# Economy Round Balers?



## tom-ky (May 30, 2011)

What would be the best bang for the buck in a 4 x 5 new round baler?

John Deere 459 Standard, Vermeer Rebel 5420 or the NH 450 Utility?

I think most of the used balers I see around here are high for their age and condition. Thought about upgrading but not sure if I want to spend the money.


----------



## hog987 (Apr 5, 2011)

I have the new holland 450 U. Been a good baler. Very little problems with over 7000 bales through it the last 2.5 seasons. A few pickup teeth and one belt for repairs is all I have done. This baler brand new was not much more money than a used baler 15 years old.


----------



## tom-ky (May 30, 2011)

hog987 said:


> I have the new holland 450 U. Been a good baler. Very little problems with over 7000 bales through it the last 2.5 seasons. A few pickup teeth and one belt for repairs is all I have done. This baler brand new was not much more money than a used baler 15 years old.

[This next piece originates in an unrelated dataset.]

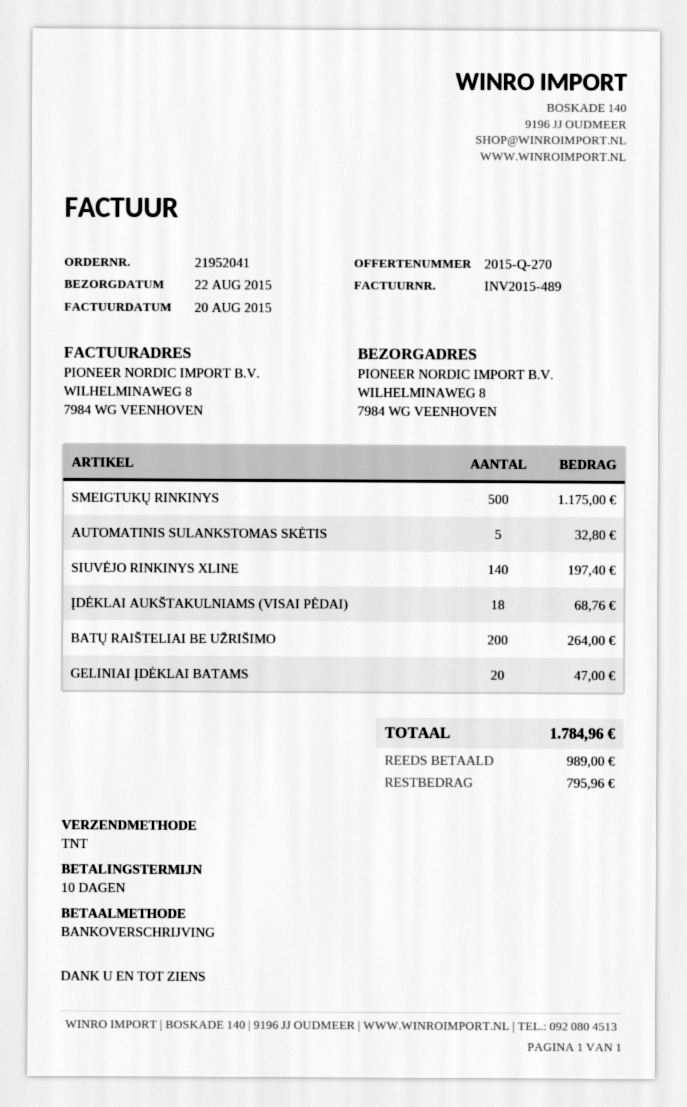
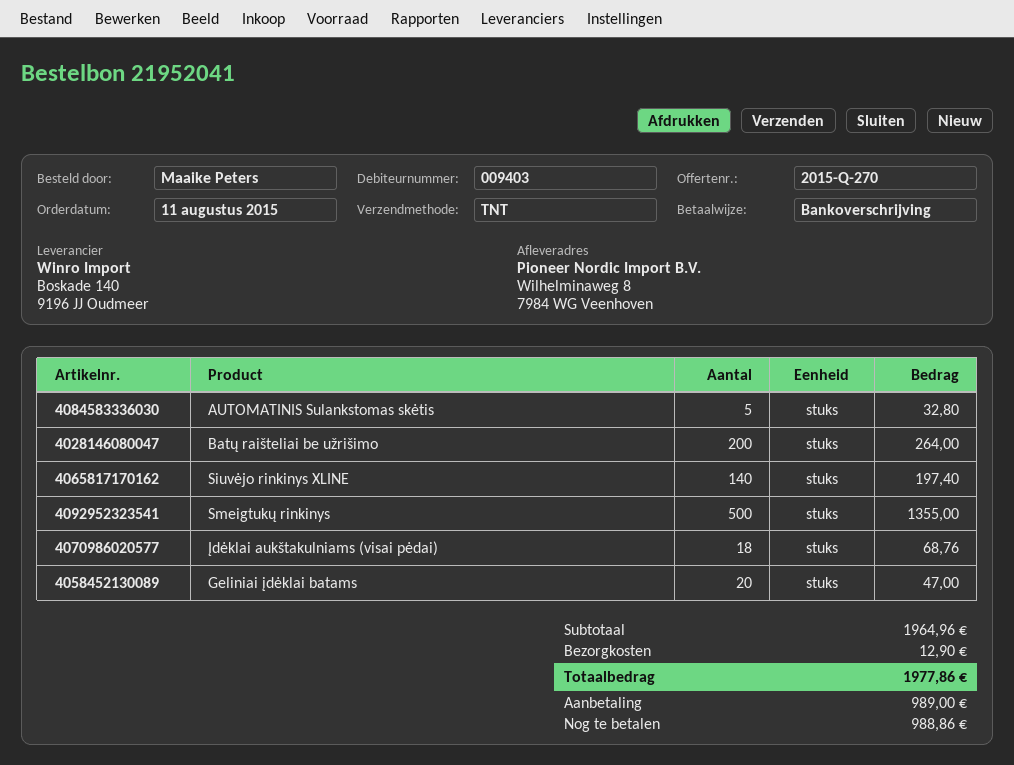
SMEIGTUKŲ RINKINYS: 500 for 1175.00 -> 500 for 1355.00
shipping: none -> 12.90
total: 1784.96 -> 1977.86
balance: 795.96 -> 988.86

If you hit a spot in the windrow that is heavy or a little green will it clog?


----------



## ForemanTX (May 7, 2012)

I have the Rebel 5410 I only have 1000 bales threw it but it's simply good baler. I'm sure the 5420 is a upgrade from mine,haven't looked on over. I can tell you this if you clog it,you have to be really trying to do it. Maintenance easy everything is on the one side,never had bit of trouble out the twine but the net has gave me some headaches but finally got them resolved.

7000 bales on a 450,I hope to get that out of mine in the next 15yrs. With that little of issues to bale # says a lot for the NH.


----------



## deadmoose (Oct 30, 2011)

I didn't look too much @ the JD ao I cannot comment there. Between the Rebel 5420 and 440 U I went with the Rebel. Net only no twine saved a few bucks. I got it last year. 300 ish trouble free bales. Clogged it once, my fault.

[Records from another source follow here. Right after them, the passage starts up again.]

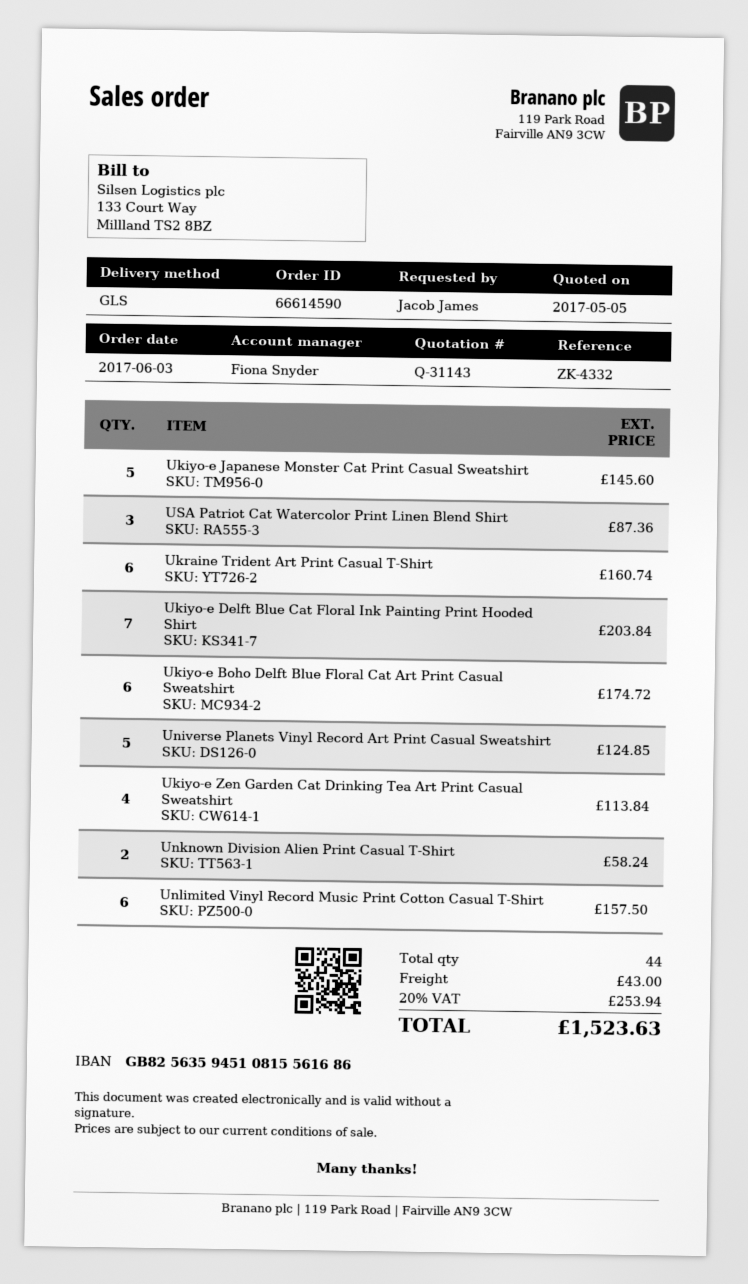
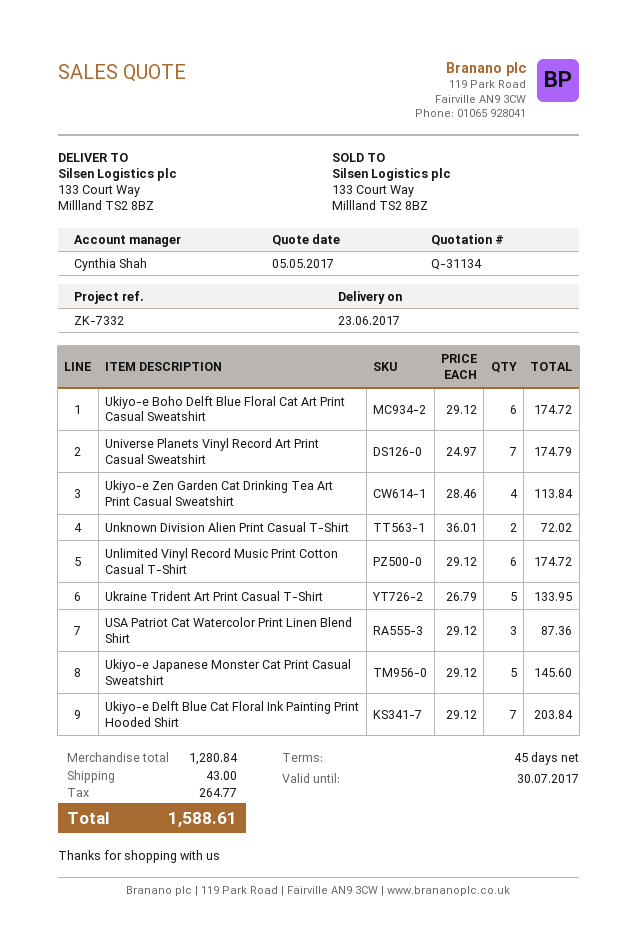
quote number: Q-31143 -> Q-31134
reference: ZK-4332 -> ZK-7332
sales rep: Fiona Snyder -> Cynthia Shah
Ukraine Trident Art Print Casual T-Shirt: 6 for 160.74 -> 5 for 133.95
Universe Planets Vinyl Record Art Print Casual Sweatshirt: 5 for 124.85 -> 7 for 174.79
Unknown Division Alien Print Casual T-Shirt: 2 for 58.24 -> 2 for 72.02
Unlimited Vinyl Record Music Print Cotton Casual T-Shirt: 6 for 157.50 -> 6 for 174.72
tax: 253.94 -> 264.77
total: 1523.63 -> 1588.61

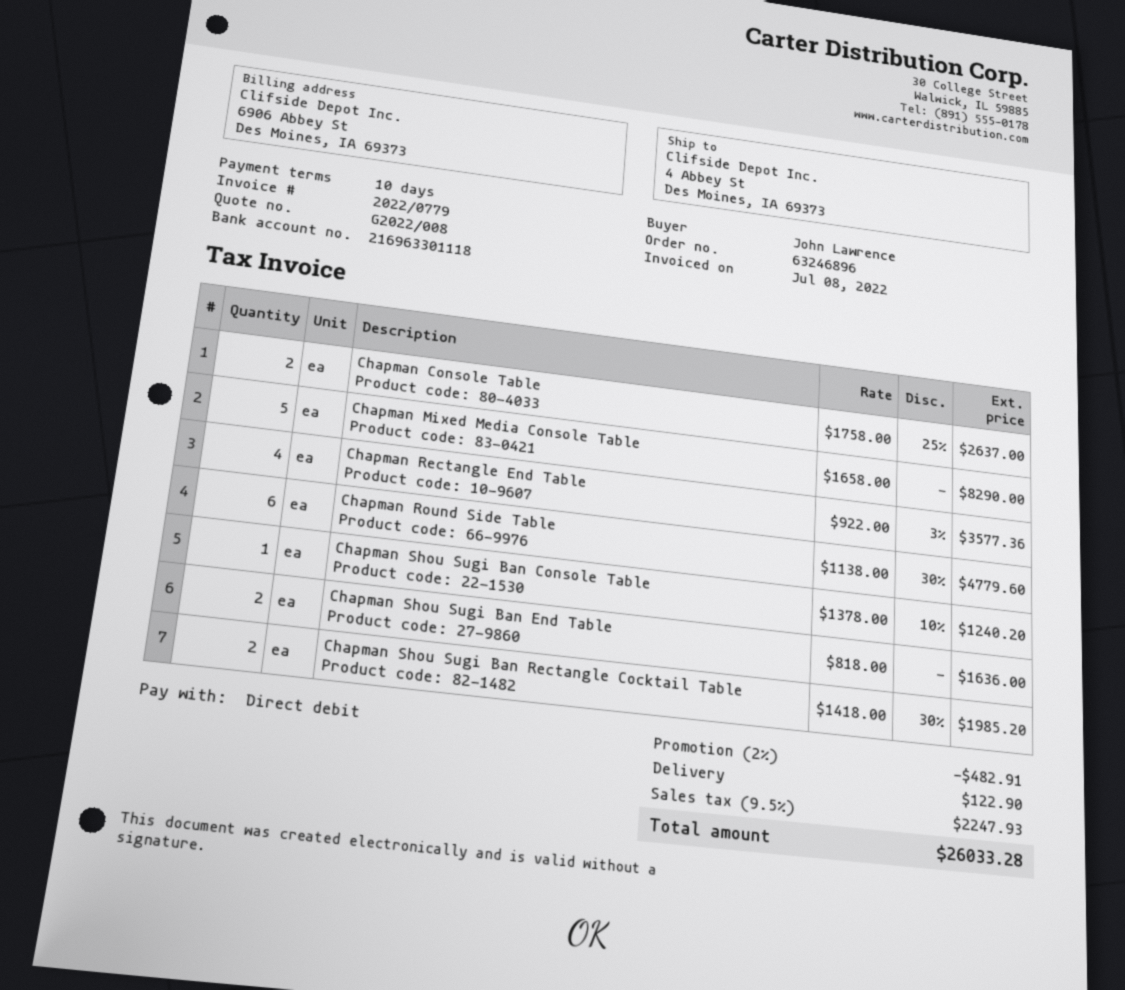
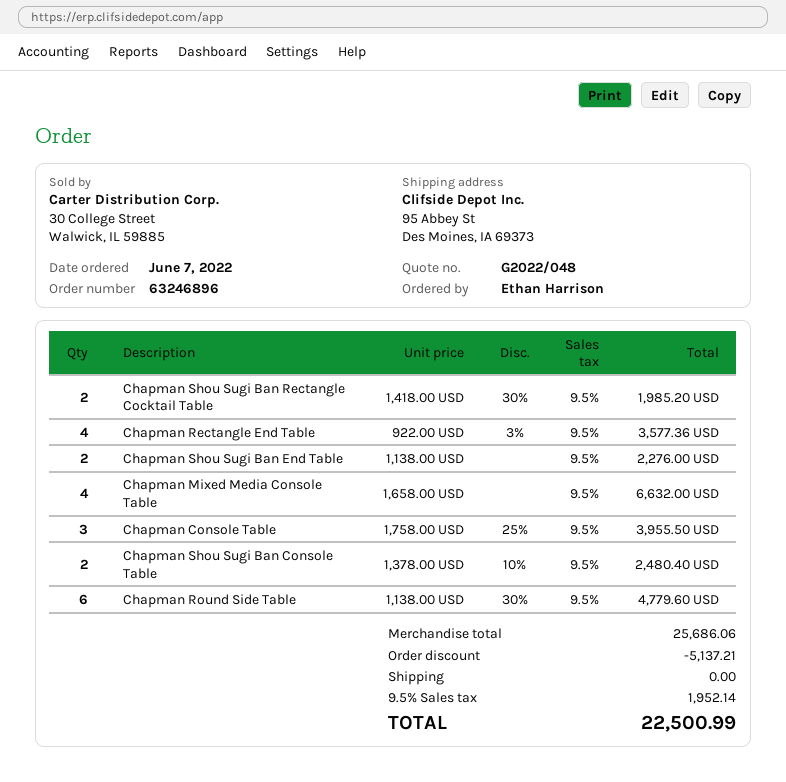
quote number: G2022/008 -> G2022/048
ordered by: John Lawrence -> Ethan Harrison
ship to: 4 Abbey St, Des Moines, IA 69373 -> 95 Abbey St, Des Moines, IA 69373
Chapman Console Table: 2 x 1758.00 - 25% = 2637.00 -> 3 x 1758.00 - 25% = 3955.50
Chapman Mixed Media Console Table: 5 x 1658.00 = 8290.00 -> 4 x 1658.00 = 6632.00
Chapman Shou Sugi Ban Console Table: 1 x 1378.00 - 10% = 1240.20 -> 2 x 1378.00 - 10% = 2480.40
Chapman Shou Sugi Ban End Table: 2 x 818.00 = 1636.00 -> 2 x 1138.00 = 2276.00
discount: 482.91 -> 5137.21
shipping: 122.90 -> 0.00
tax: 9.5% = 2247.93 -> 9.5% = 1952.14
total: 26033.28 -> 22500.99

One of the deciding factors was dealer offered me fresh trade slightly used 450u. Turns out it had a few issues from the factory they had to fix. That guy traded in on a new Vermeer N.

I should add my dealer has been selling nh forever and Vermeer for only a couple of years. Literally Vermeer sells itself there. They would rather sell a nh. Maybe just cause of familiarity?


----------



## Tx Jim (Jun 30, 2014)

The JD rd balers that I've owned have all been good balers except for the 466 Mega-wide that I didn't keep very long. The one I traded in '07 had 30,000 bales on the monitor and my current one has baled 19,000 bales.


----------



## hog987 (Apr 5, 2011)

Yes the 450U will plug if you hit a big wet slug but only if you hit it starting a bale. Once the bale is rolling I think I have only plugged it once and that was cause it pick up a rock that would not go into the chamber. It does not plug often.


----------



## Vol (Jul 5, 2009)

Tx Jim said:


> The JD rd balers that I've owned have all been good balers except for the 466 Mega-wide that I didn't keep very long. The one I traded in '07 had 30,000 bales on the monitor and my current one has baled 19,000 bales.


What model is your current baler Jim?

Regards, Mike


----------



## ARD Farm (Jul 12, 2012)

I bought a new 450 last summer. I don't run many rounds, mostly small squares but it has been trouble free so far. One thing I don't like is the fact that the pickup is narrow (compared to other NH bailers) and the extra sweep isn't advailable plus the pickup is kind of hidden under the front shield (with the net option so it entailed looking over my shoulder quite a bit and at a row end to get all the forage.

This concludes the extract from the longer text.